Luckily, the snow covering had been pared thin by the wind and did not create too much drag once he had passed through the gate. He set off on a descending diagonal course towards the leafless maples which were like venous systems etched on horizontal swathes of brilliance formed by the pastures, folds of ground and distant hills. The sky was a sentient blue lens and it seemed impossible that he could reach his destination without being seen, but within five minutes he was safely among the trees and his motor was whining in complaint as the chair balked at their root systems. He used what remained of his strength to turn the wheels, careless of the thorny undergrowths which tore at his knuckles, and—magical suddenness—he was there. The secret place was all around him.

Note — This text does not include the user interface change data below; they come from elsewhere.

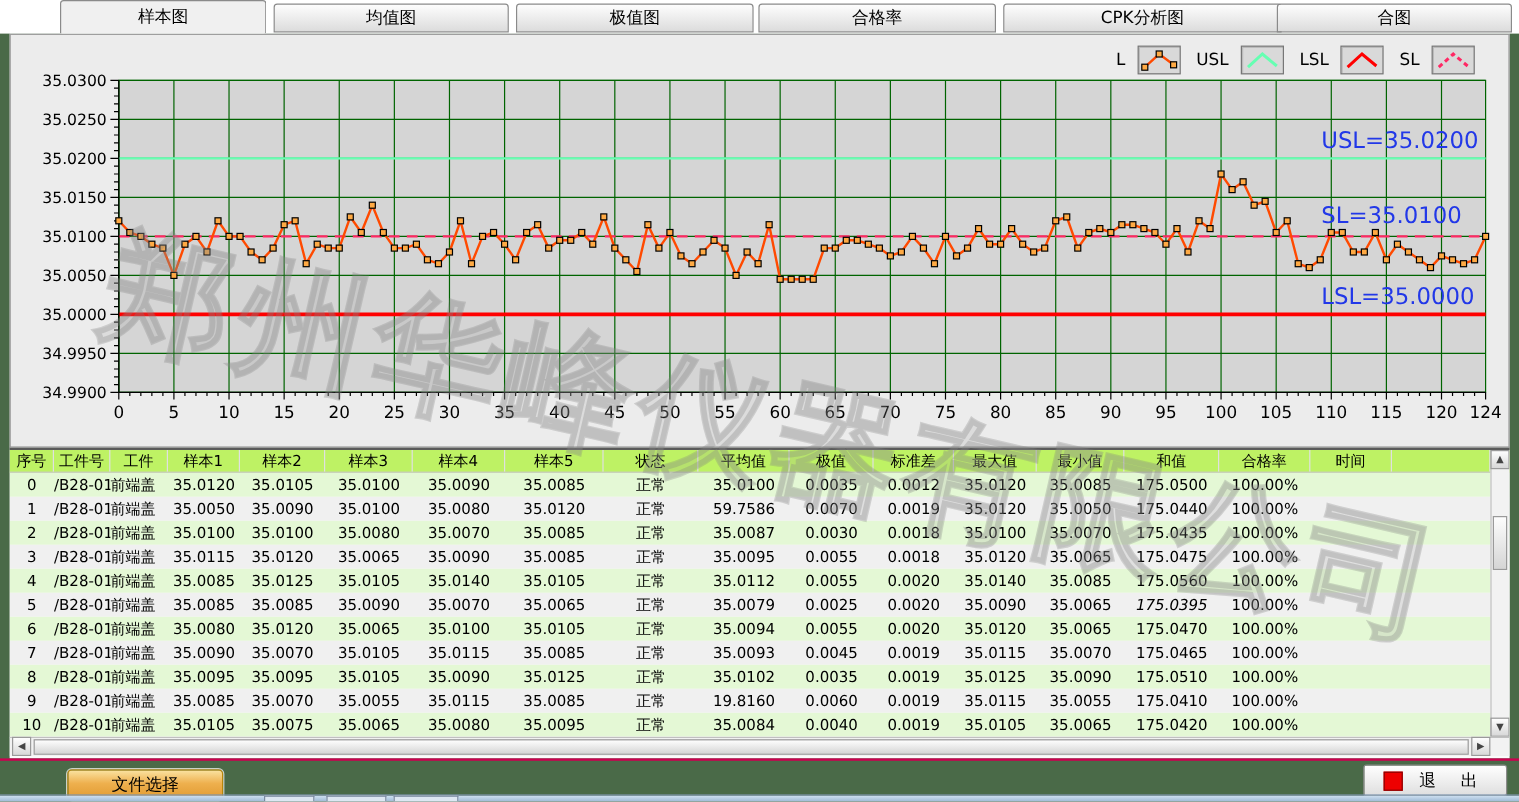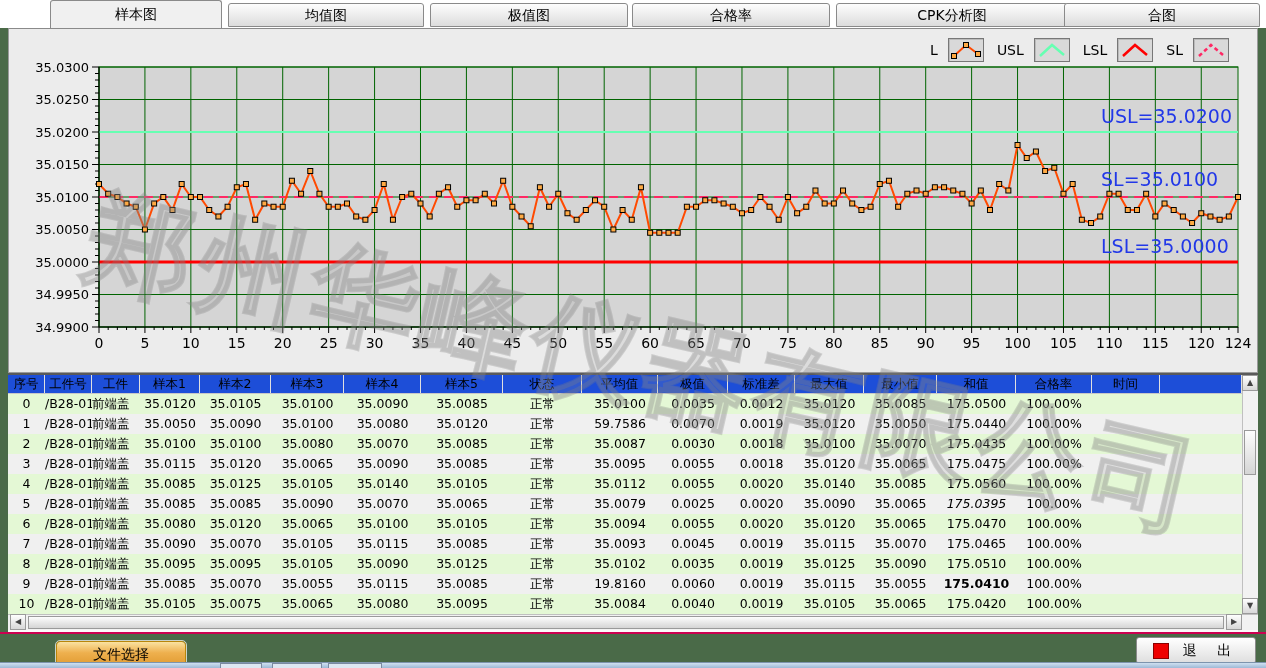--- a/index.html
+++ b/index.html
@@ -30,21 +30,21 @@
   .legend-swatch {
     width:36px; height:24px; background:#d9d9d9;
     border:1px solid #777; box-shadow:inset 1px 1px 0 #bbb; display:inline-block;
   }
   .legend-swatch svg { display:block; }
   
   .table-panel {
     position:absolute; left:8px; top:373px; width:1250px; height:259px;
     background:#fbfbfb; border-top:2px solid #5a5a5a; z-index:10; overflow:hidden;
   }
-  .thead { display:flex; height:19px; background:#1d4ed8; border-bottom:1px solid #c8c8c8; }
+  .thead { display:flex; height:19px; background:#bef264; border-bottom:1px solid #c8c8c8; }
   .th {
     font-size:12.5px; text-align:center; line-height:18px; overflow:hidden;
     white-space:nowrap; border-right:1px solid #e0e0e0; flex:none;
   }
   .rows { height:220px; overflow:hidden; }
   .tr { display:flex; height:20px; }
   .tr.even { background:#e4f8d5; }
   .tr.odd  { background:#f0f0f0; }
   .td { font-size:12.5px; line-height:20px; text-align:center; overflow:hidden; white-space:nowrap; flex:none; }
   .td.left { text-align:left; }
@@ -724,21 +724,21 @@
         <div class="td" style="width: 71px;">35.0070</div>
         <div class="td" style="width: 73px;">35.0055</div>
         <div class="td" style="width: 77px;">35.0115</div>
         <div class="td" style="width: 82px;">35.0085</div>
         <div class="td" style="width: 79px;">正常</div>
         <div class="td" style="width: 76px;">19.8160</div>
         <div class="td" style="width: 70px;">0.0060</div>
         <div class="td" style="width: 67px;">0.0019</div>
         <div class="td" style="width: 69px;">35.0115</div>
         <div class="td" style="width: 73px;">35.0055</div>
-        <div class="td" style="width: 79px; font-weight: bold;">175.0410</div>
+        <div class="td" style="width: 79px;">175.0410</div>
         <div class="td" style="width: 76px;">100.00%</div>
         <div class="td" style="width: 68px;"></div>
         <div class="td" style="width: 82px;"></div>
       </div>
       <div class="tr even">
         <div class="td" style="width: 37px;">10</div>
         <div class="td left" style="width: 47px;">/B28-01</div>
         <div class="td left" style="width: 48px;">前端盖</div>
         <div class="td" style="width: 60px;">35.0105</div>
         <div class="td" style="width: 71px;">35.0075</div>

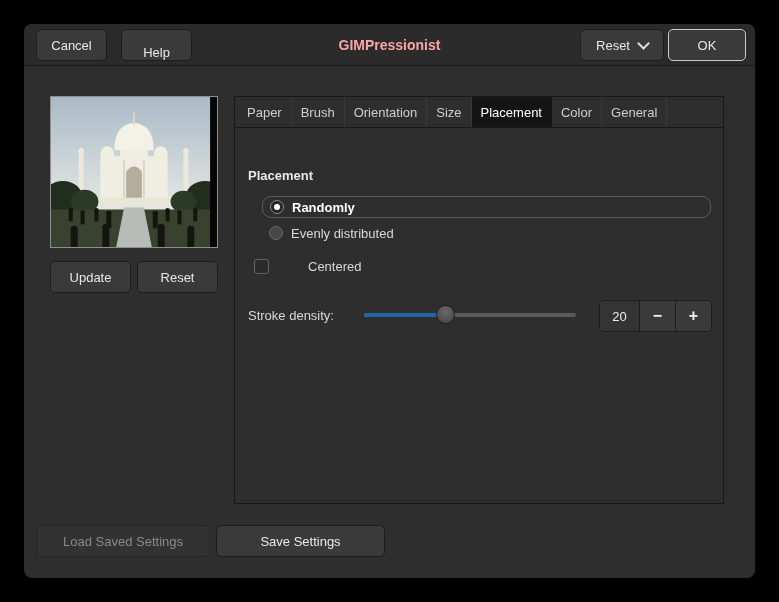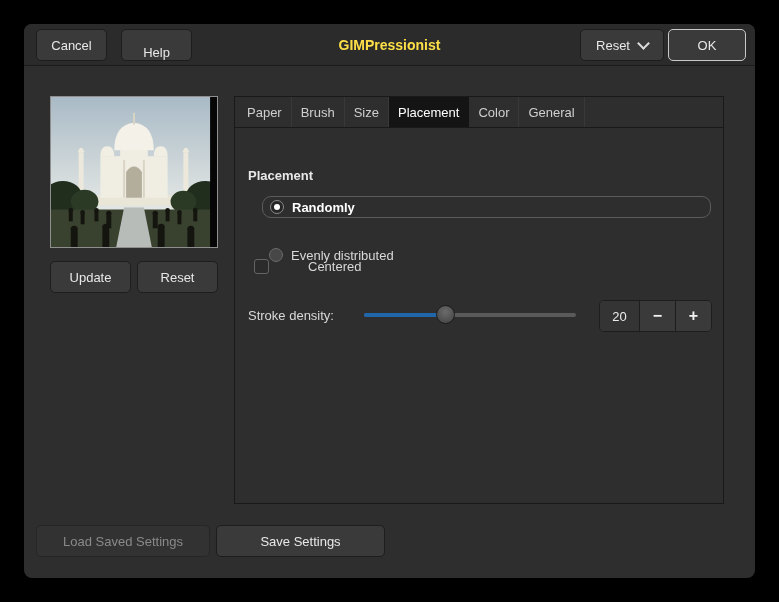--- a/index.html
+++ b/index.html
@@ -13,21 +13,21 @@
     position:absolute;left:24px;top:24px;width:731px;height:554px;
     background:#2e2e2e;border-radius:8px;overflow:hidden;
   }
   
   .titlebar{
     position:absolute;left:0;top:0;width:100%;height:42px;
     background:#2b2b2b;border-bottom:1px solid #1b1b1b;box-sizing:border-box;
   }
   .win-title{
     position:absolute;left:0;right:0;top:13px;text-align:center;
-    font-size:14px;font-weight:bold;color:#fde047;
+    font-size:14px;font-weight:bold;color:#fca5a5;
   }
   .btn{
     position:absolute;height:32px;box-sizing:border-box;
     display:flex;align-items:center;justify-content:center;
     background:#3a3a3a;border:1px solid #1d1d1d;border-radius:5px;
     color:#e8e8e8;font-size:13px;cursor:default;user-select:none;
   }
   .btn.default{border-color:#c9c9c9;}
   .btn.disabled{color:#8a8a8a;background:#323232;border-color:#262626;}
   .tb-cancel{left:12px;top:5px;width:71px;}
@@ -64,21 +64,21 @@
   .panel{position:relative;width:100%;height:376px;}
   .heading{
     position:absolute;left:13px;top:40px;
     font-size:13px;font-weight:bold;color:#e8e8e8;
   }
   .opt-row{
     position:absolute;left:27px;width:449px;height:22px;
     display:flex;align-items:center;box-sizing:border-box;font-size:13px;
   }
   .opt-row.sel-box{top:68px;border:1px solid #5c5c5c;border-radius:9px;color:#ffffff;font-weight:bold;}
-  .opt-row.plain{top:94px;color:#d8d8d8;margin-top:22px;}
+  .opt-row.plain{top:94px;color:#d8d8d8;}
   .radio{
     width:14px;height:14px;border-radius:50%;box-sizing:border-box;
     margin:0 8px 0 7px;position:relative;flex:none;
   }
   .radio.sel{background:#262626;border:1px solid #8a8a8a;}
   .radio.sel::after{
     content:"";position:absolute;left:3px;top:3px;width:6px;height:6px;
     border-radius:50%;background:#ffffff;
   }
   .radio.unsel{background:#474747;border:1px solid #6a6a6a;}
@@ -220,20 +220,23 @@
 
   <div class="notebook">
     <div class="tabbar">
       <div class="tab">
           <span>Paper</span>
         </div>
       <div class="tab">
           <span>Brush</span>
         </div>
       <div class="tab">
+          <span>Orientation</span>
+        </div>
+      <div class="tab">
           <span>Size</span>
         </div>
       <div class="tab selected">
           <span>Placement</span>
         </div>
       <div class="tab">
           <span>Color</span>
         </div>
       <div class="tab">
           <span>General</span>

It was almost twenty-one years since Hargate had visited the hidden clearing, and he had never seen it before in winter, but the feel of the place was the same, its welcome was the same. There, exactly as he remembered it, was the limestone shelf which formed a natural armchair, cushioned now with a white meniscus of snow. There was the spring, rimmed with ice petals, and even the overturned stump was more-or-less intact.